We passed 150,000 posts this evening. :shock:

I remember the days of being able to read every post on TLF.


----------



## craigdt (Apr 21, 2018)

Best community on the internet.

So helpful and welcoming and kind to each other.

What a refreshing break from the hostility and savagery that assaults us all day long.


----------



## ctrav (Aug 18, 2018)

:thumbup: :thumbup:


----------



## Ridgerunner (May 16, 2017)

@Ware 
Hey John, 
If you're unhappy here, Why don't you go start your own lawn forum?
  :lol:


----------



## social port (Jun 19, 2017)

Wow. That's awesome. Congrats to TLF! 
I've long since given up trying to keep up with all of the threads. It was exciting when that could be done, but it is also exciting to have so much activity on the forum each day.


----------



## SGrabs33 (Feb 13, 2017)

Ware said:


> I remember the days of being able to read every post on TLF.

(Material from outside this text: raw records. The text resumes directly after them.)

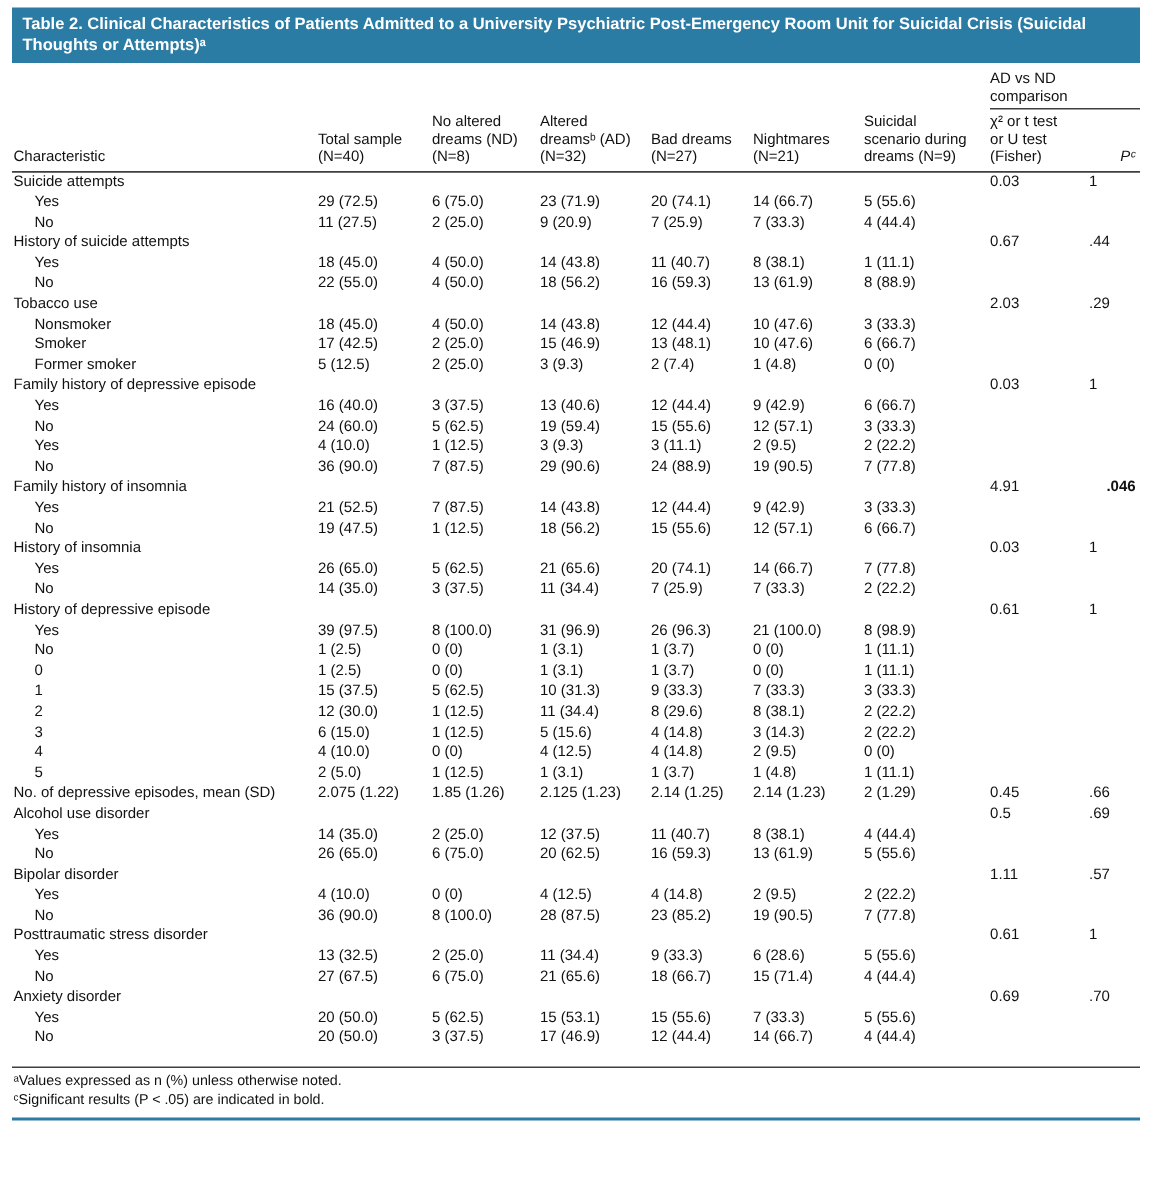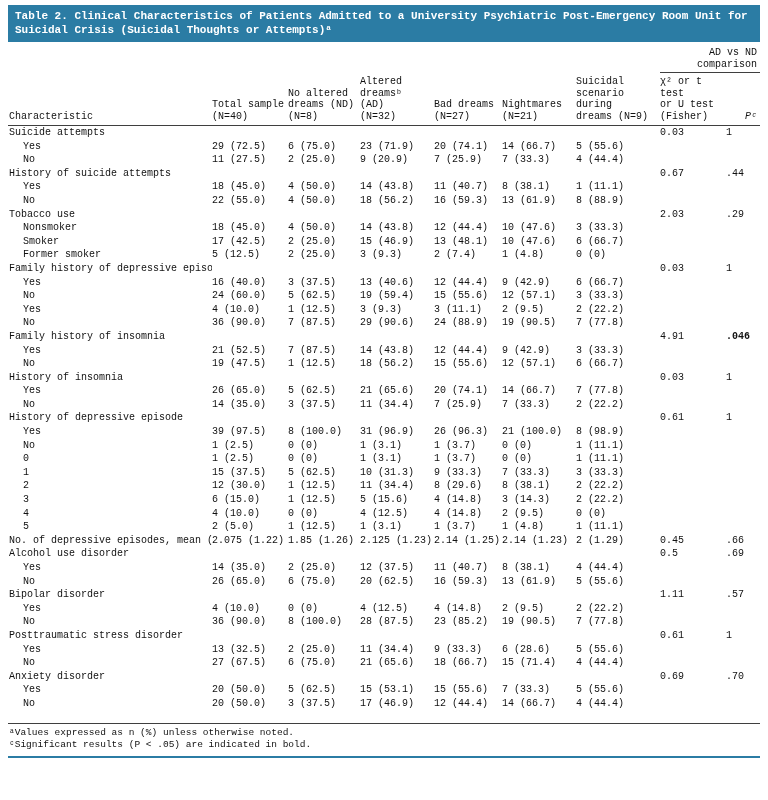"Table 2. Clinical Characteristics of" .page { font-family: Liberation Mono, monospace -> none }
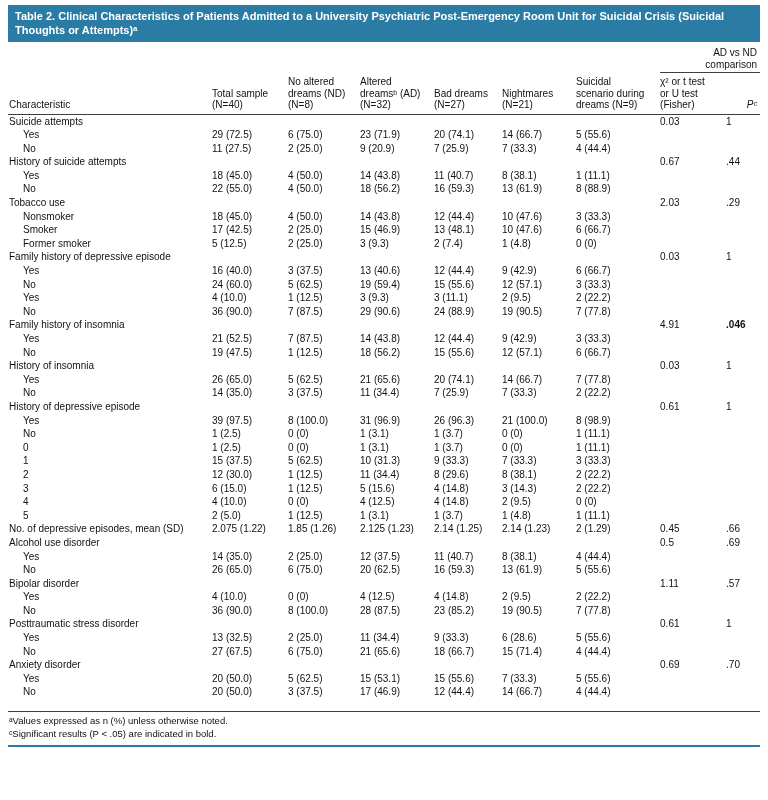"AD vs ND" tr.span-row td { text-align: right -> none }
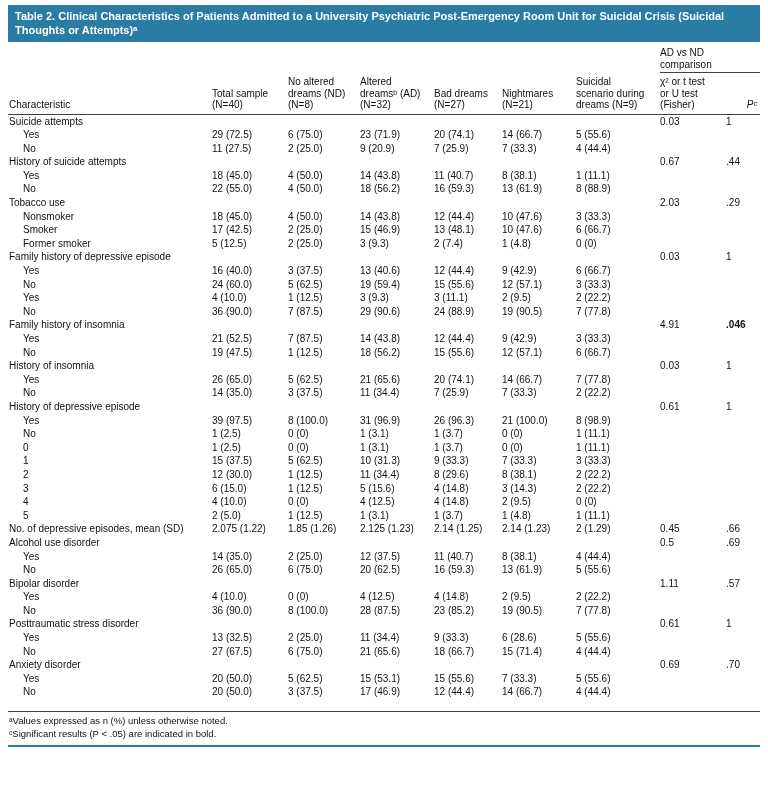".046" .bold { text-align: none -> right }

Those were the days! Being at work and refreshing the "unread posts" and there not being anything new


----------



## g-man (Jun 15, 2017)

You guys are no longer reading every post?? I've been reading all night catching up. I guess I could sleep for 1hr before the kids wake up.


----------



## TN Hawkeye (May 7, 2018)

That's awesome. I'm glad the quality of the post doesn't count towards the number or we'd still be 872 short (gazing at my post count).


----------



## dfw_pilot (Jan 28, 2017)

What a testament to the community here. Building people up and instilling mutual respect is always a winning formula.


----------



## ctrav (Aug 18, 2018)

I read a great majority of the posts. I don't always look at every "cool season" lawn post because I have warm season. I do periodically look at things they may not be area or grass specific just to see what others are doing. Thats just for grass types...I really enjoy the off lawn topics that folks come up with.

Bottom line is I really enjoy spending spare time on TLF...


----------